Dopo l'indecisa e sanguinosa Eylau, la vittoria di Friedland del 14 giugno 1807 mise la Russia in ginocchio. Alessandro chiese un armistizio. Restava da trovare un luogo d'incontro: la città di Tilsit era occupata dai francesi, la riva opposta tenuta dai russi. Si costruì dunque in mezzo al Niemen una zattera con due padiglioni, quello di Francia segnato da una N, quello di Russia da una A.

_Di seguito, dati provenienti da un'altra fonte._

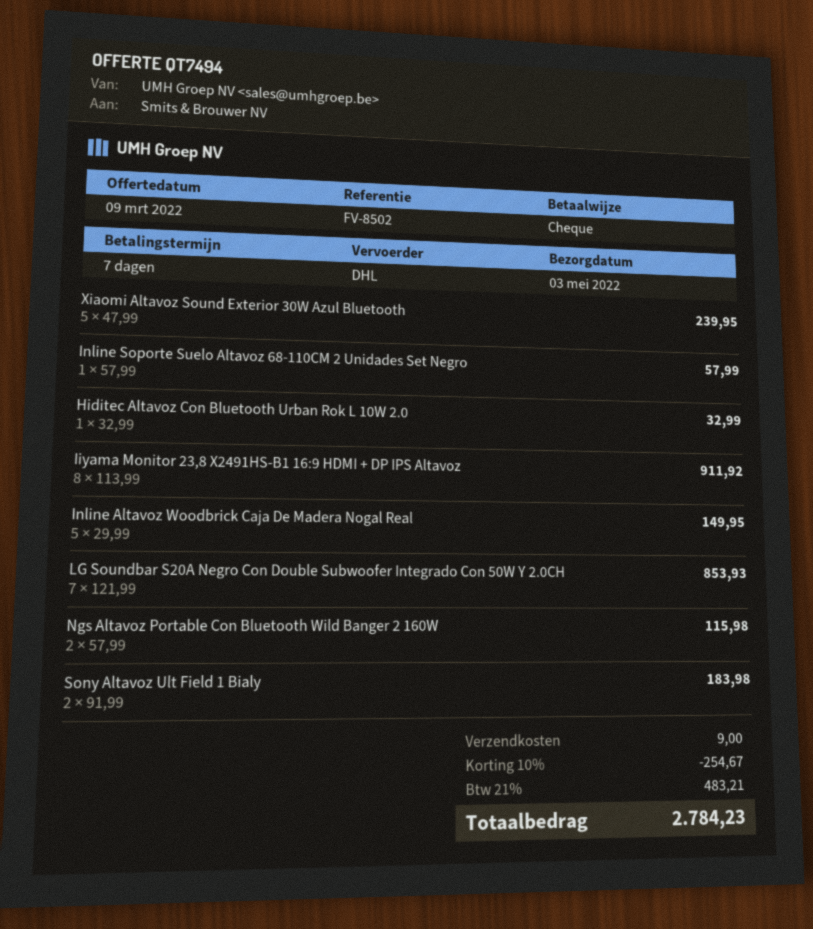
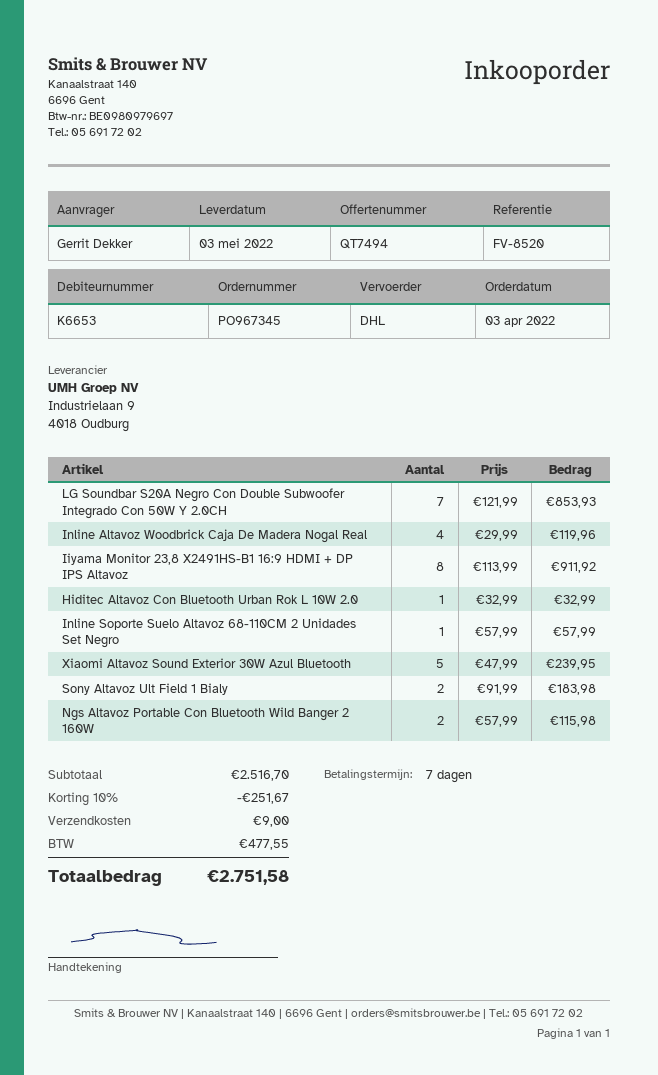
reference: FV-8502 -> FV-8520
Inline Altavoz Woodbrick Caja De Madera Nogal Real: 5 x 29.99 = 149.95 -> 4 x 29.99 = 119.96
discount: 10% = 254.67 -> 10% = 251.67
tax: 483.21 -> 477.55
total: 2784.23 -> 2751.58

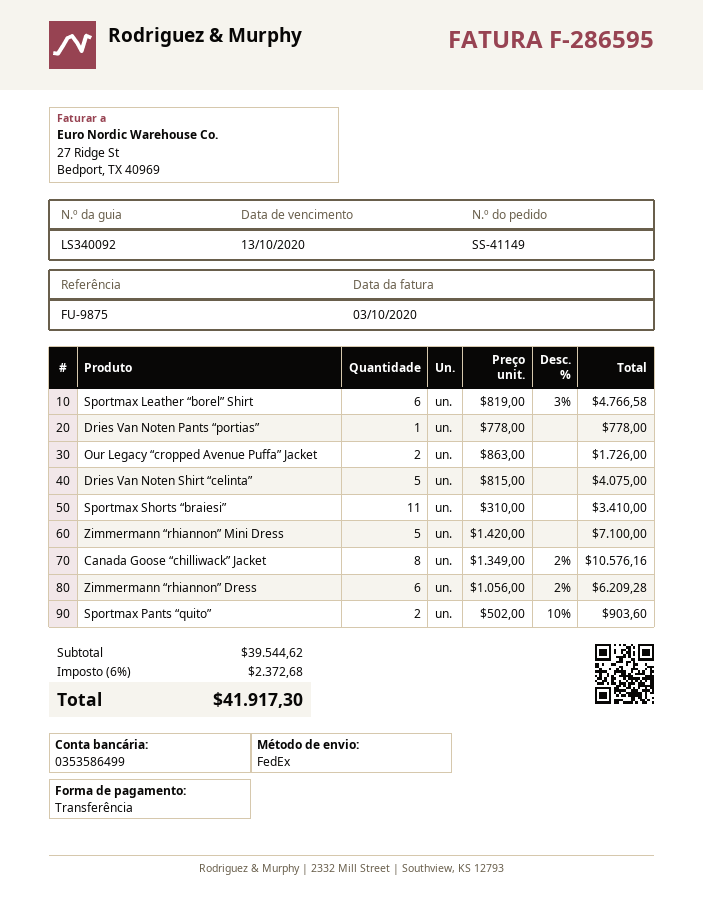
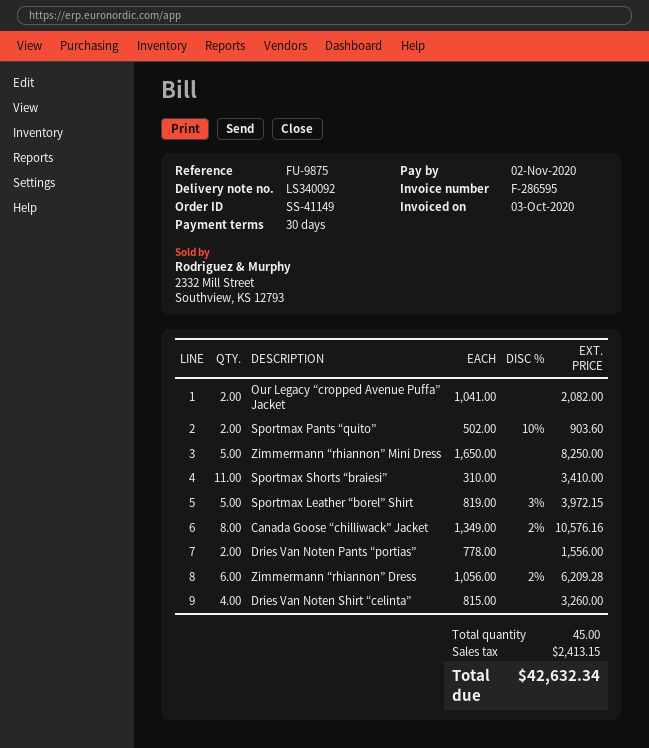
due date: 2020-10-13 -> 2020-11-02
Sportmax Leather “borel” Shirt: 6 x 819.00 - 3% = 4766.58 -> 5 x 819.00 - 3% = 3972.15
Dries Van Noten Pants “portias”: 1 x 778.00 = 778.00 -> 2 x 778.00 = 1556.00
Our Legacy “cropped Avenue Puffa” Jacket: 2 x 863.00 = 1726.00 -> 2 x 1041.00 = 2082.00
Dries Van Noten Shirt “celinta”: 5 x 815.00 = 4075.00 -> 4 x 815.00 = 3260.00
Zimmermann “rhiannon” Mini Dress: 5 x 1420.00 = 7100.00 -> 5 x 1650.00 = 8250.00
tax: 2372.68 -> 2413.15
total: 41917.30 -> 42632.34

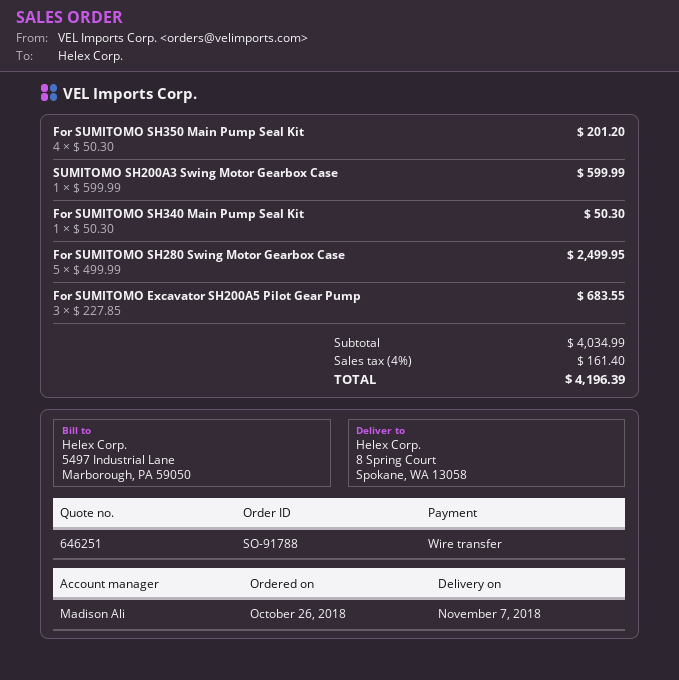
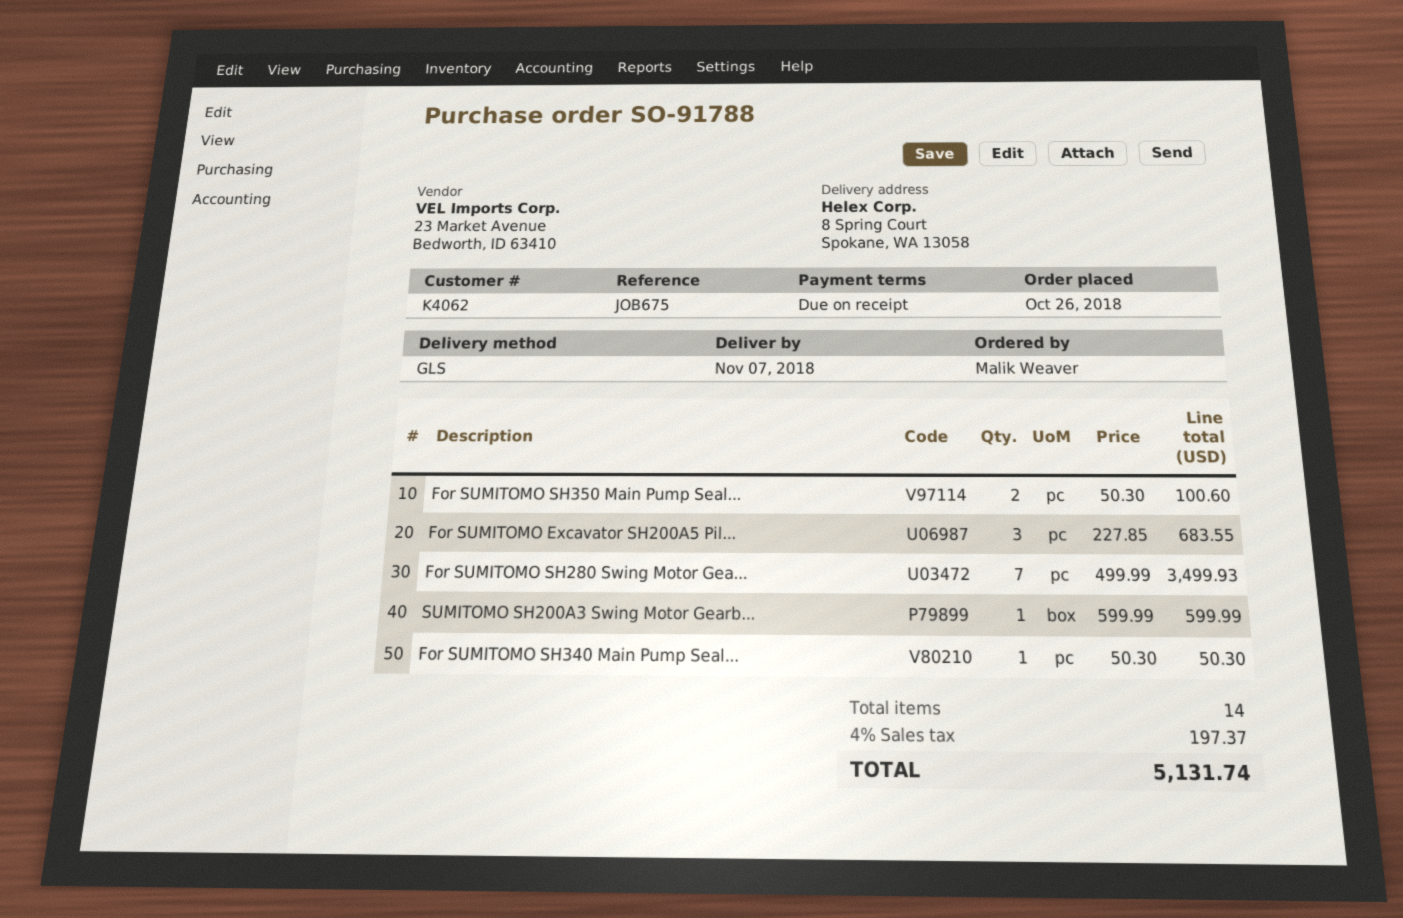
For SUMITOMO SH350 Main Pump Seal Kit: 4 x 50.30 = 201.20 -> 2 x 50.30 = 100.60
For SUMITOMO SH280 Swing Motor Gearbox Case: 5 x 499.99 = 2499.95 -> 7 x 499.99 = 3499.93
tax: 4% = 161.40 -> 4% = 197.37
total: 4196.39 -> 5131.74

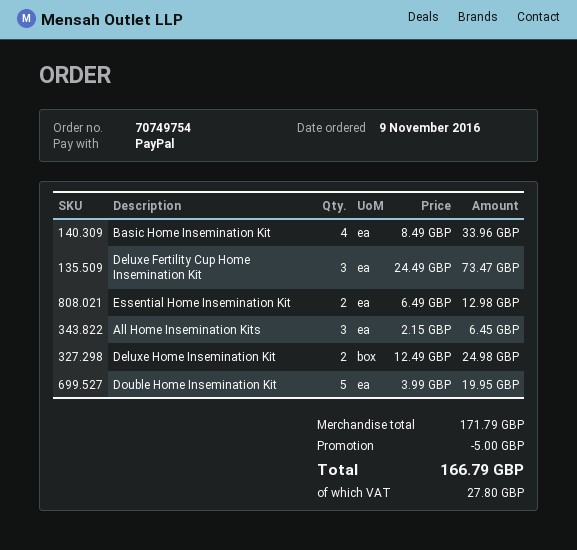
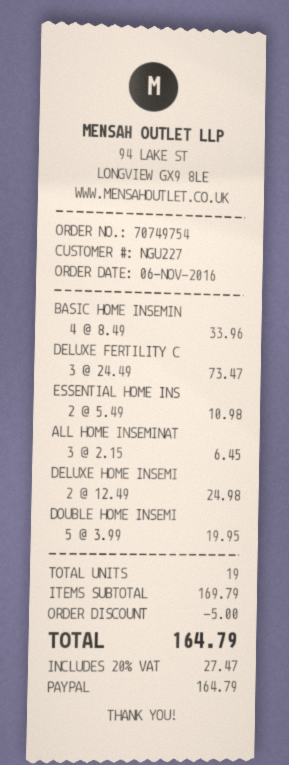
order date: 2016-11-09 -> 2016-11-06
Essential Home Insemination Kit: 2 x 6.49 = 12.98 -> 2 x 5.49 = 10.98
subtotal: 171.79 -> 169.79
tax: 27.80 -> 27.47
total: 166.79 -> 164.79

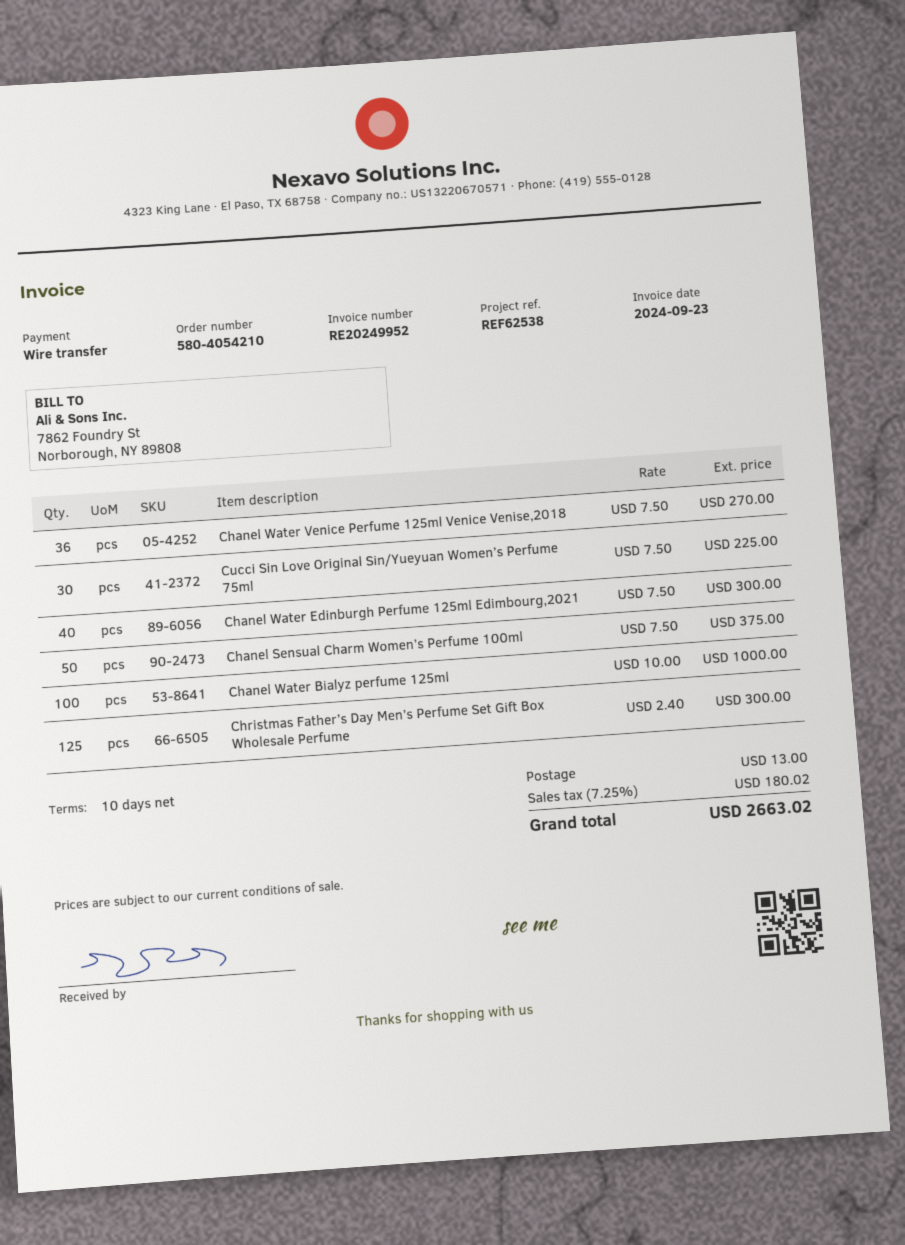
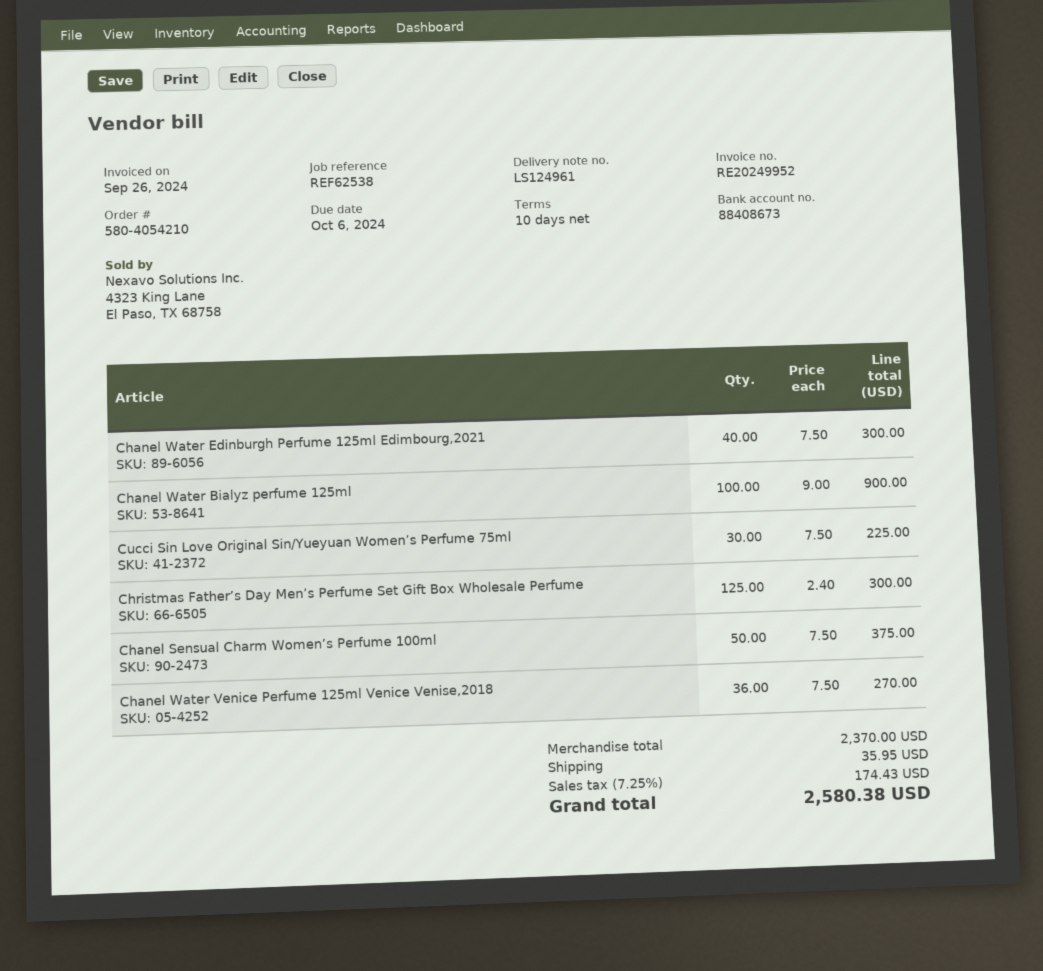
invoice date: 2024-09-23 -> 2024-09-26
Chanel Water Bialyz perfume 125ml: 100 x 10.00 = 1000.00 -> 100 x 9.00 = 900.00
shipping: 13.00 -> 35.95
tax: 7.25% = 180.02 -> 7.25% = 174.43
total: 2663.02 -> 2580.38

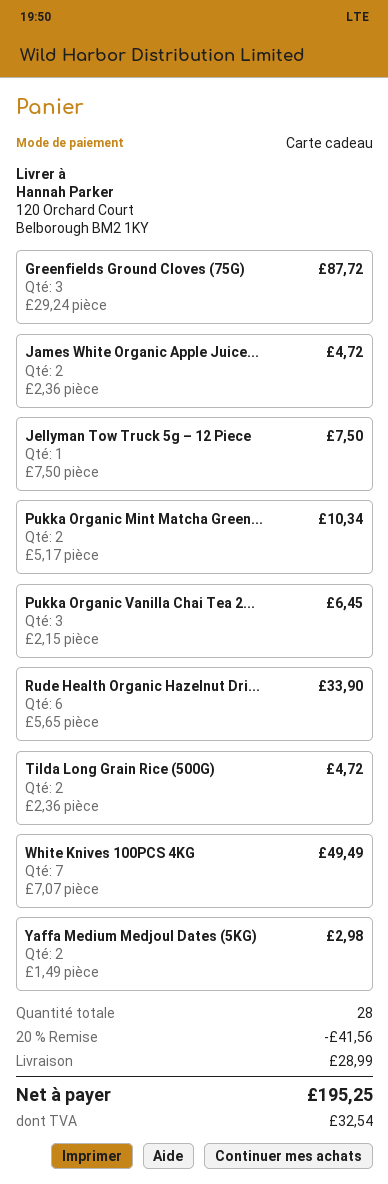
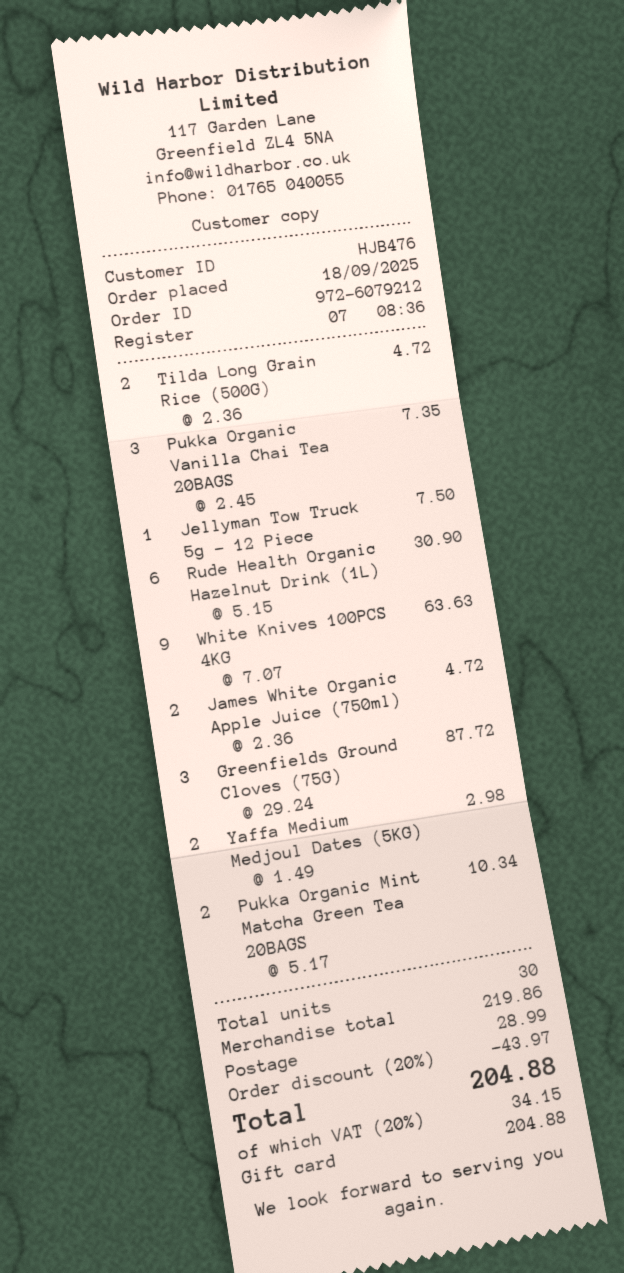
Pukka Organic Vanilla Chai Tea 2...: 3 x 2.15 = 6.45 -> 3 x 2.45 = 7.35
Rude Health Organic Hazelnut Dri...: 6 x 5.65 = 33.90 -> 6 x 5.15 = 30.90
White Knives 100PCS 4KG: 7 x 7.07 = 49.49 -> 9 x 7.07 = 63.63
total quantity: 28 -> 30
discount: 20% = 41.56 -> 20% = 43.97
tax: 32.54 -> 34.15
total: 195.25 -> 204.88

Il 25 giugno i due imperatori vi approdarono ciascuno dalla propria riva, nello stesso secondo, e si abbracciarono davanti ai due eserciti schierati. Restarono soli due ore. Alessandro avrebbe esordito con una frase rimasta famosa: odierò gli inglesi quanto voi. Il re di Prussia, il cui regno era in gioco, attese sulla riva sotto la pioggia e fu ammesso solo l'indomani.
I trattati del 7 e del 9 luglio ridisegnarono il continente. La Prussia perse metà del territorio e della popolazione; nacquero il ducato di Varsavia e il regno di Vestfalia; la Russia riconobbe tutte le conquiste francesi e aderì al Blocco continentale. La regina Luisa venne a perorare di persona per Magdeburgo; ottenne complimenti e nient'altro.
È l'apogeo del regno: due uomini decidono fra loro la sorte dell'Europa. La costruzione reggeva solo sulla loro intesa, e l'intesa si sfaldò sul blocco, sulla Polonia e sull'Oriente. Nel giugno 1812 la Grande Armée varcò il Niemen a poche decine di chilometri dalla zattera. Tilsit si chiama oggi Sovetsk e si trova in Russia, su un confine che i trattati del 1807 non avevano previsto.